- [Data]:
.....

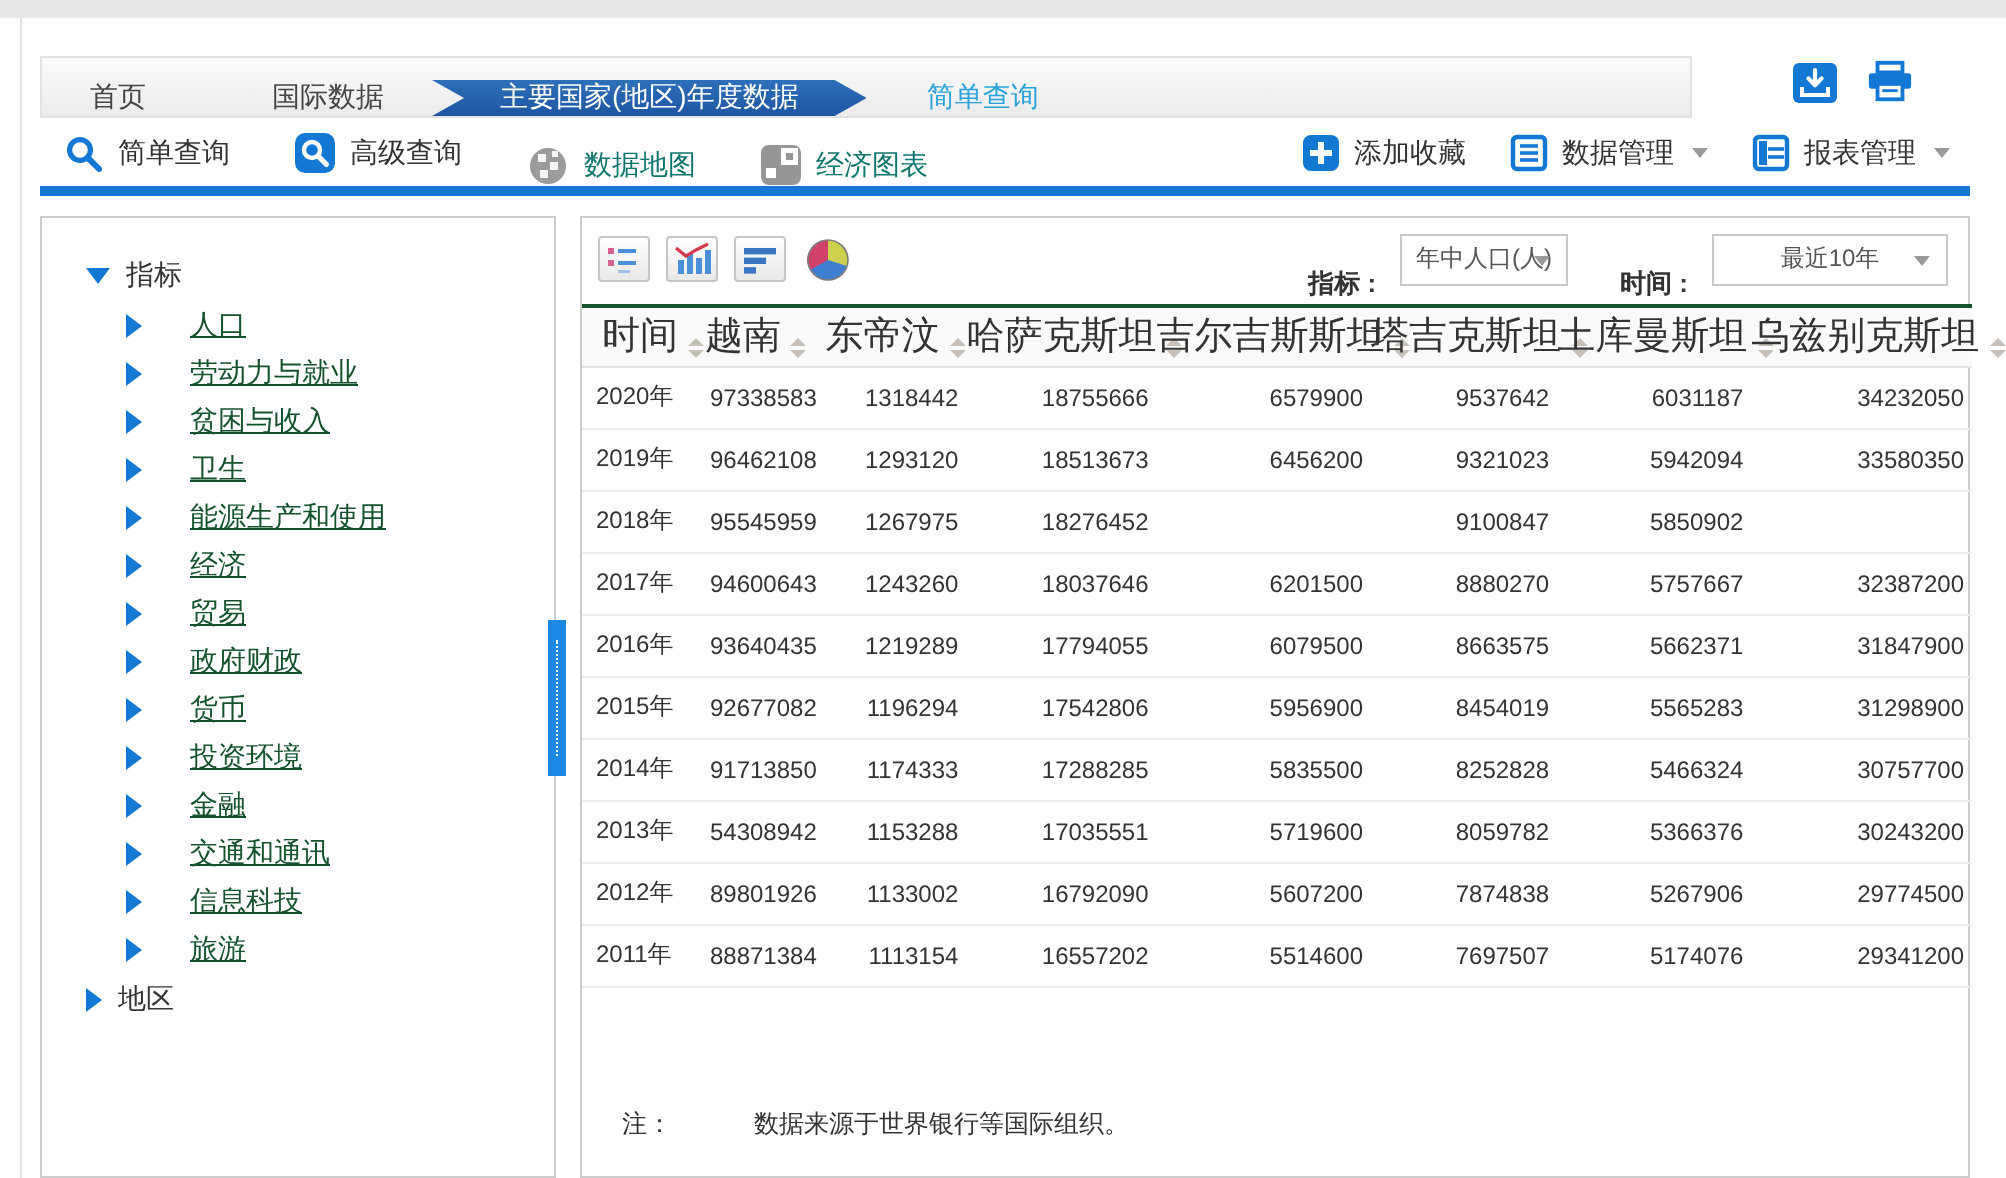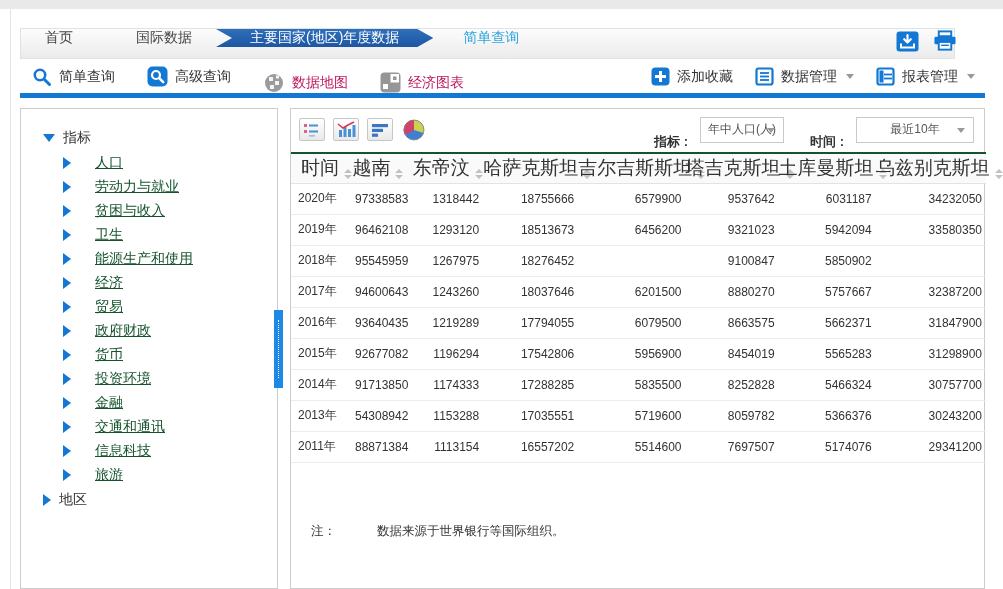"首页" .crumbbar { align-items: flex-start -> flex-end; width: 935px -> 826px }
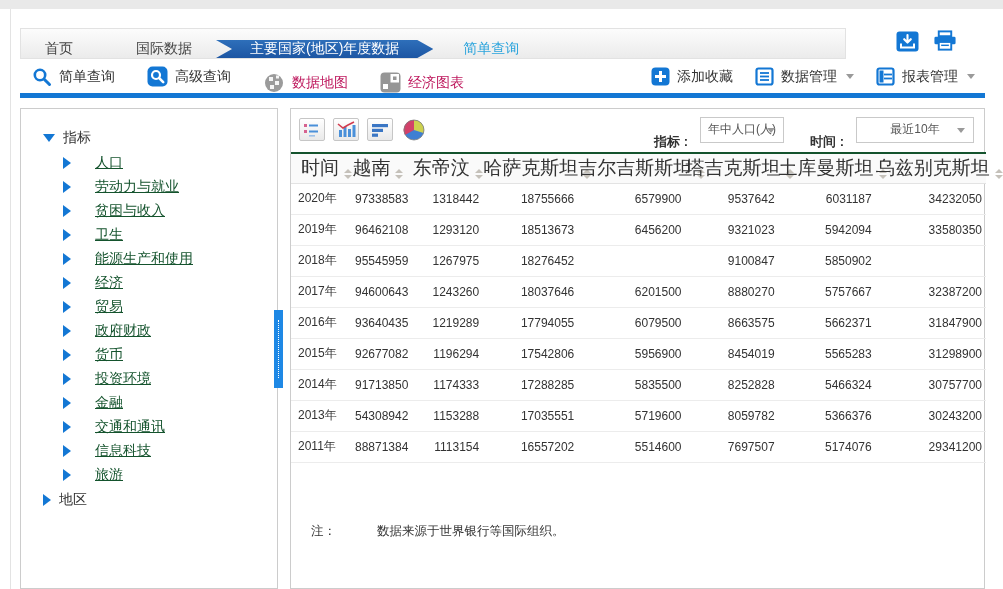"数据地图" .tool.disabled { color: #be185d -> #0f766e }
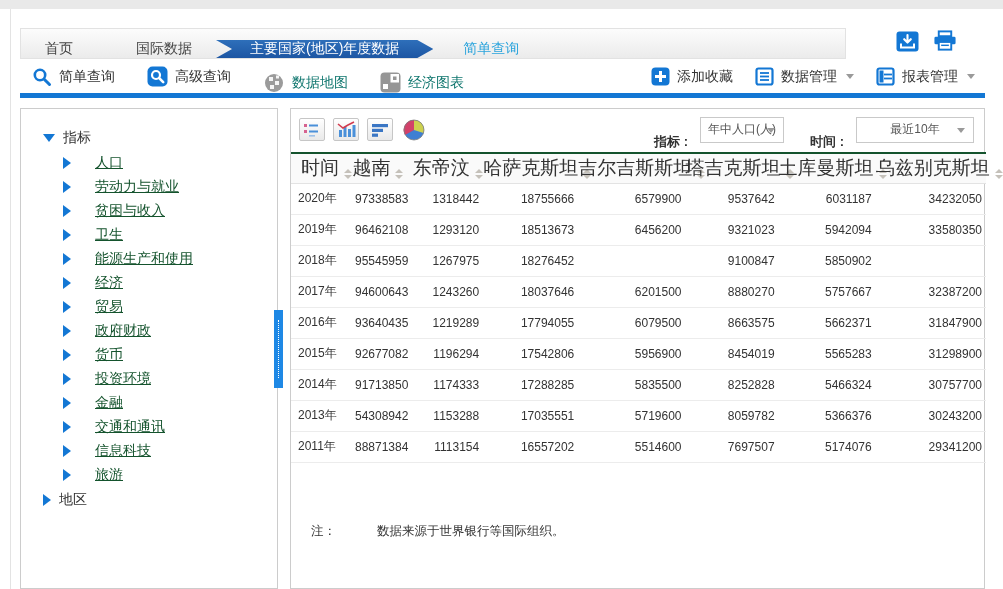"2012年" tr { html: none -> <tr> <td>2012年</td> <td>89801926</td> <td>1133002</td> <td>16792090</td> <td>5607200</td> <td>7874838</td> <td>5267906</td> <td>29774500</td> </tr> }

.....

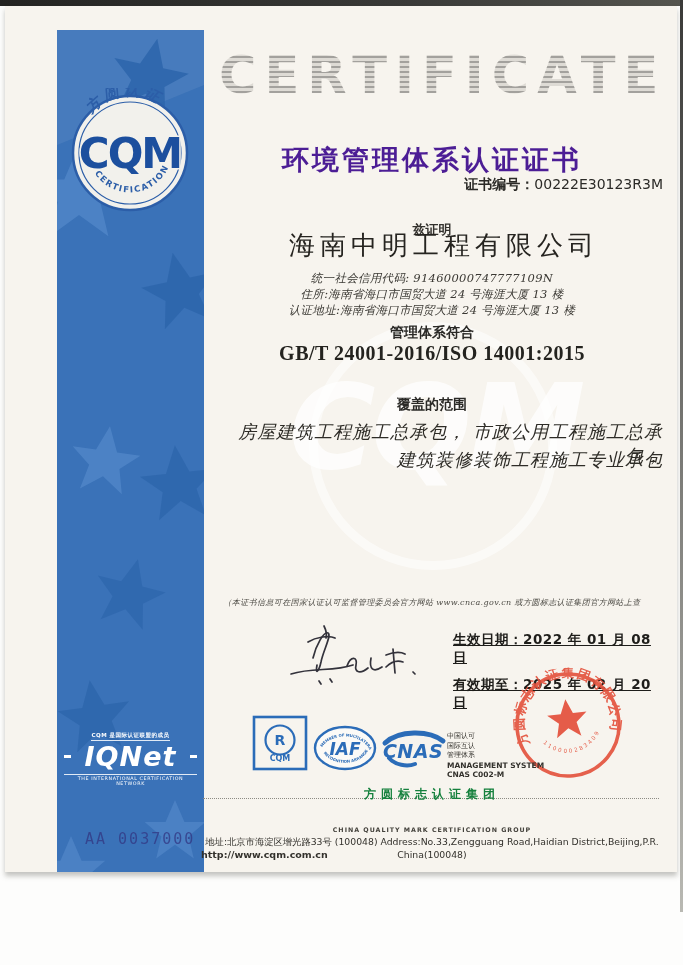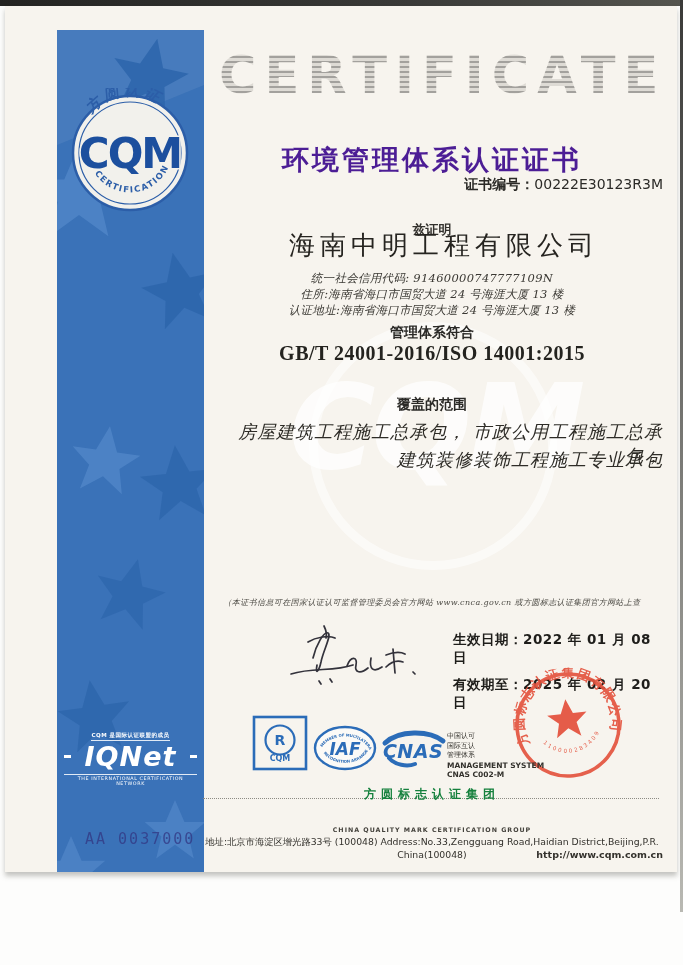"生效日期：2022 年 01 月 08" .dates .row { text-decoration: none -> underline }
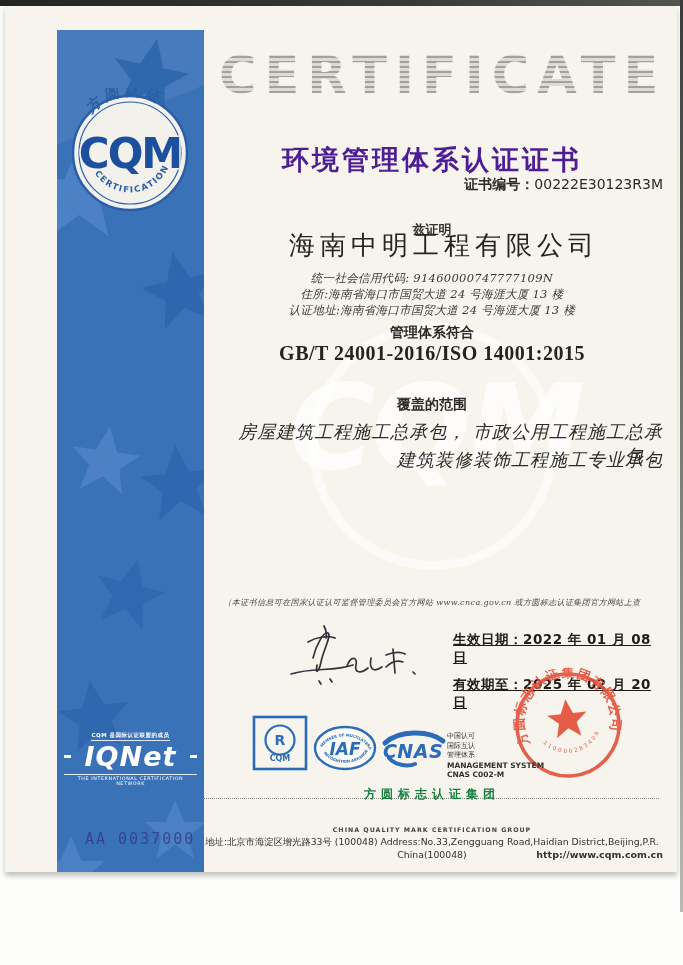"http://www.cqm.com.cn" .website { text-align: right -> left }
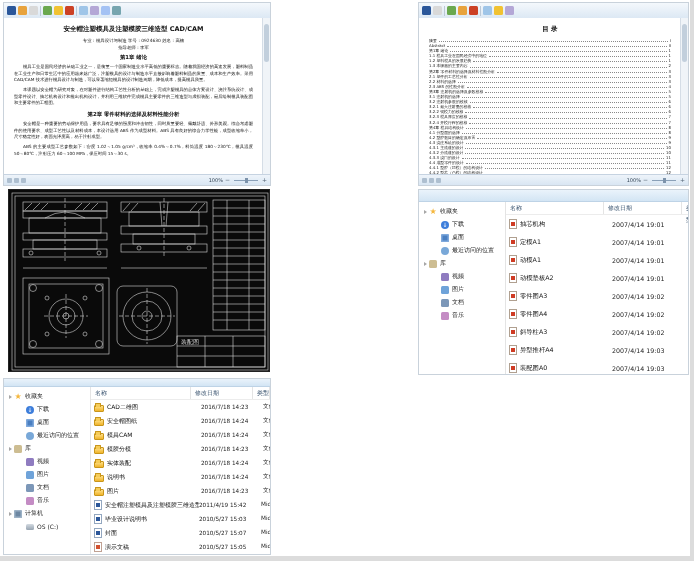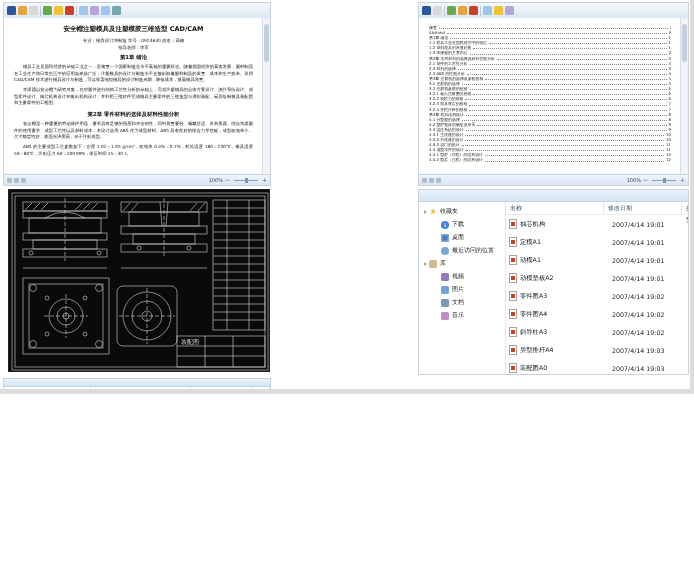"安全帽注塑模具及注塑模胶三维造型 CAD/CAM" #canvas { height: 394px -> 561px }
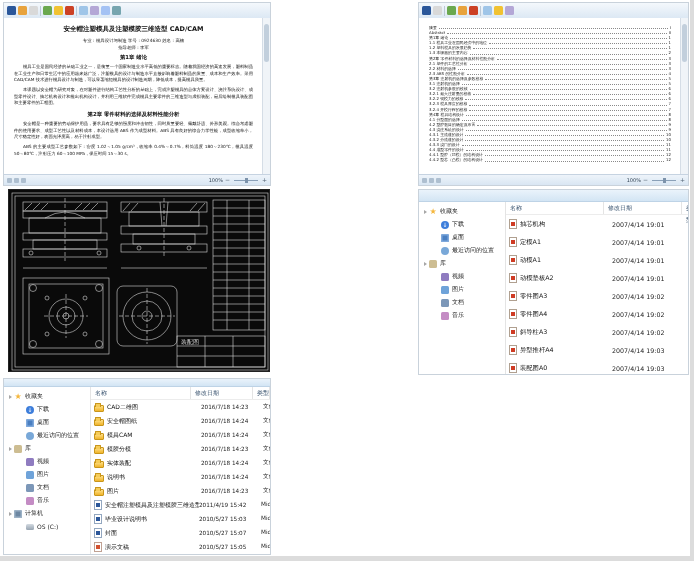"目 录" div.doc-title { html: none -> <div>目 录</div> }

.....

- [What you need to do]:
Look above for the line holding "height: 394px ->" and output everything from it down to the line holding "none -> <div>目", both ends included, exactly and without images.

- [Answer box]:
"安全帽注塑模具及注塑模胶三维造型 CAD/CAM" #canvas { height: 394px -> 561px }
"目 录" div.doc-title { html: none -> <div>目 录</div> }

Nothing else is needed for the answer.